(Before and after images)
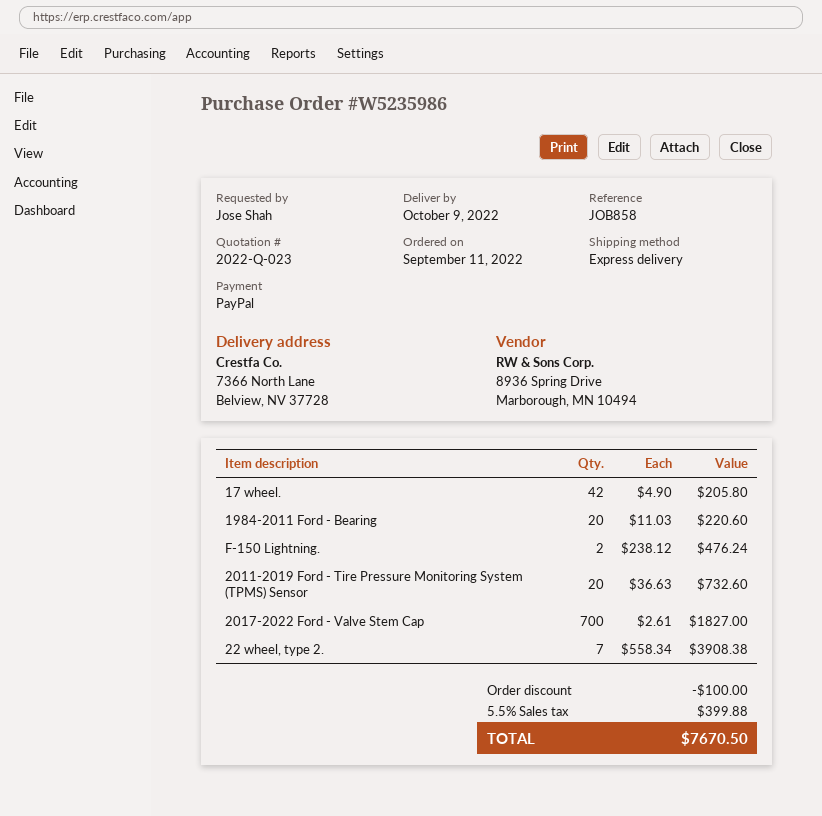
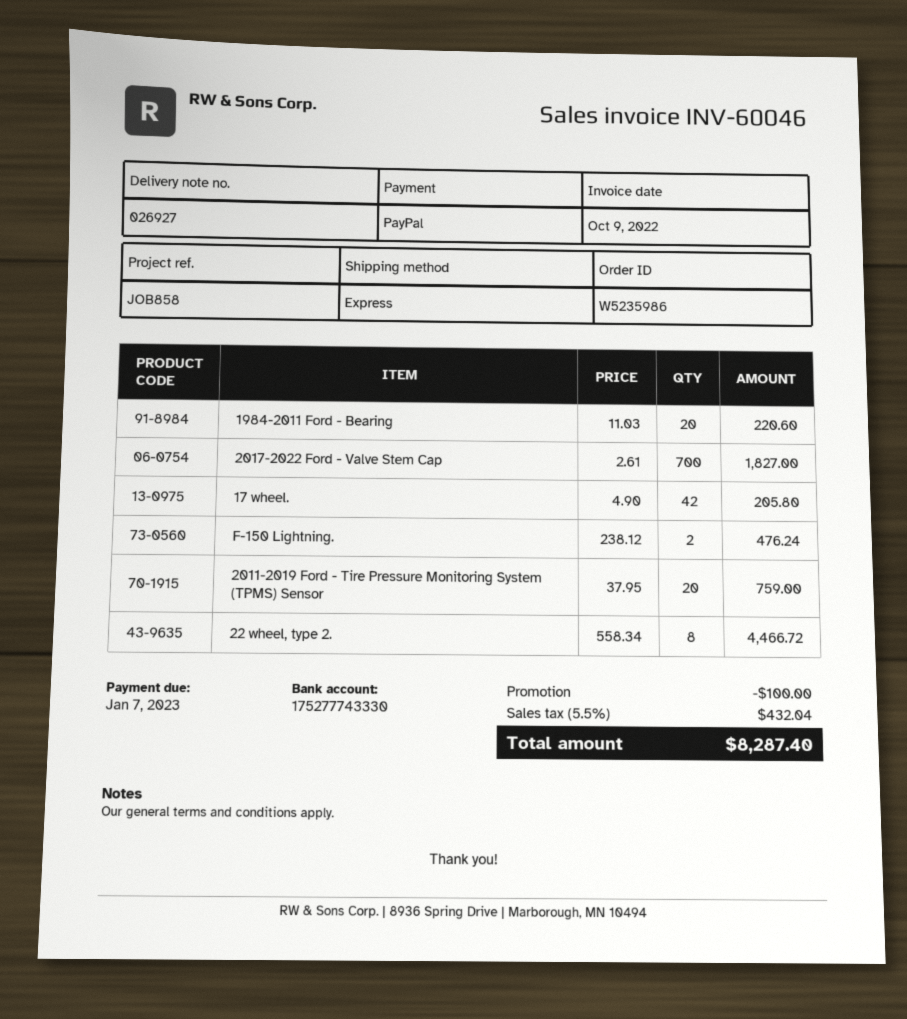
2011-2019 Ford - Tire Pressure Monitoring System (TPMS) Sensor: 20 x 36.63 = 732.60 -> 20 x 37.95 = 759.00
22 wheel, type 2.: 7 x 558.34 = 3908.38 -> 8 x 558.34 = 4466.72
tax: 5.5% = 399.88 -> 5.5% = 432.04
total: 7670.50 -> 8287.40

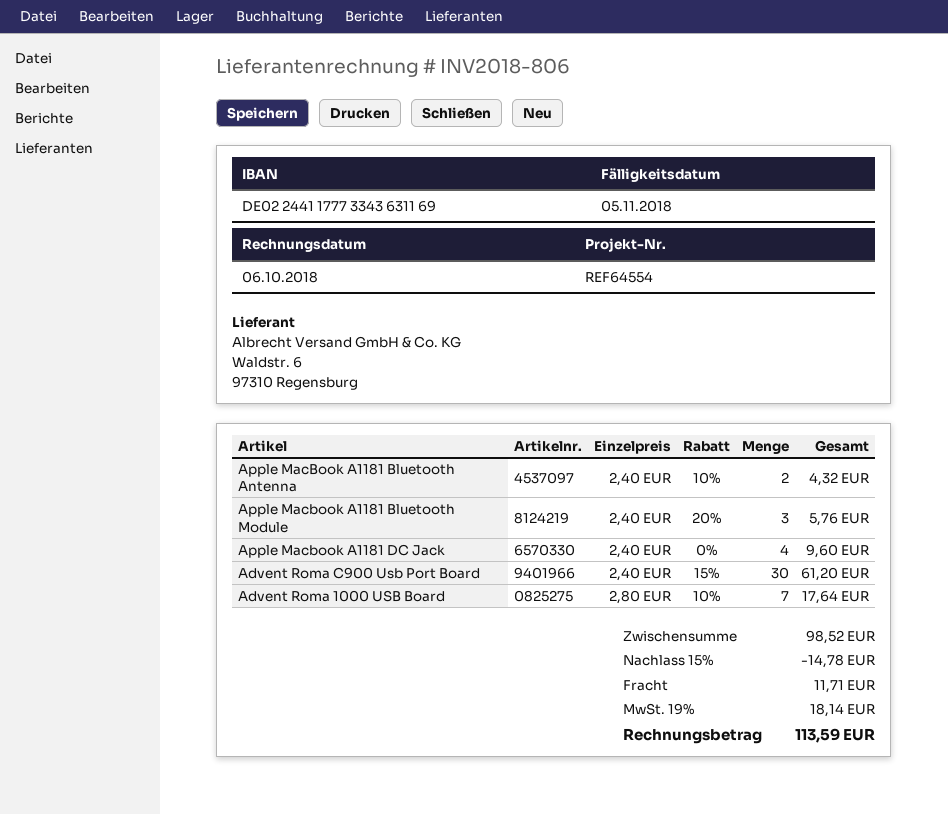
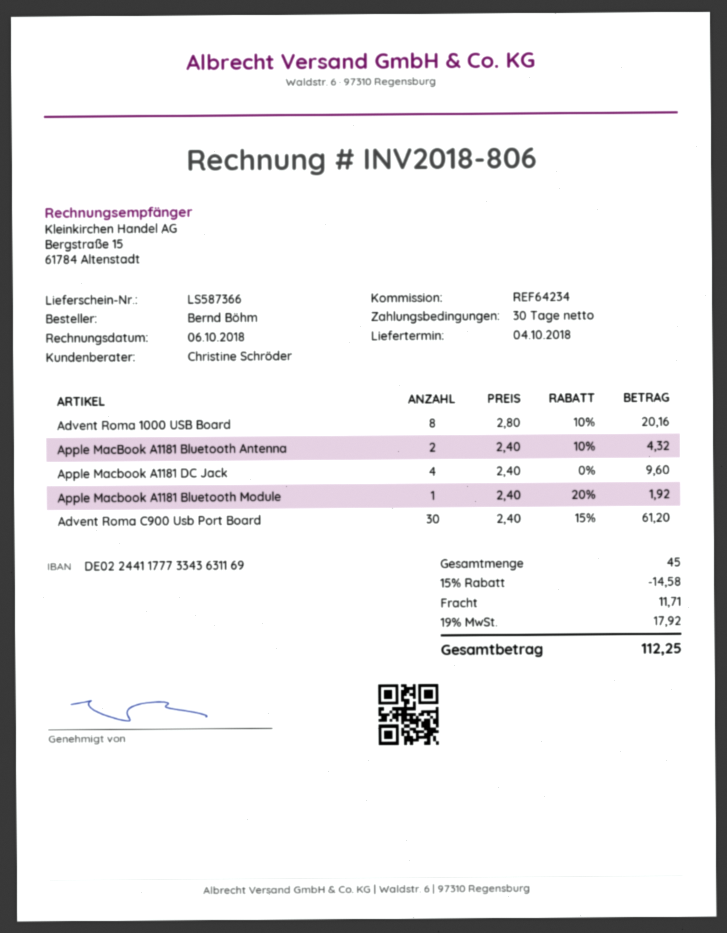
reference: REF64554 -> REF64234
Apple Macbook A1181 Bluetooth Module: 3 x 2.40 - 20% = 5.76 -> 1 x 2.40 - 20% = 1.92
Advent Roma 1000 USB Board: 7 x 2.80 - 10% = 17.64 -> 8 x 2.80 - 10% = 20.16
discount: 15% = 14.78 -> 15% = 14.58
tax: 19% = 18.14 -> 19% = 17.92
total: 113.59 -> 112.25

◆ **ASSIGNMENT**
In the records above, find the line that contains "tax: 5.5% = 399.88 -> 5.5% = 432.04" and repeat exactly that line and all lines after it to the end. Do not include pictures.

◆ **YOUR SOLUTION**
tax: 5.5% = 399.88 -> 5.5% = 432.04
total: 7670.50 -> 8287.40

reference: REF64554 -> REF64234
Apple Macbook A1181 Bluetooth Module: 3 x 2.40 - 20% = 5.76 -> 1 x 2.40 - 20% = 1.92
Advent Roma 1000 USB Board: 7 x 2.80 - 10% = 17.64 -> 8 x 2.80 - 10% = 20.16
discount: 15% = 14.78 -> 15% = 14.58
tax: 19% = 18.14 -> 19% = 17.92
total: 113.59 -> 112.25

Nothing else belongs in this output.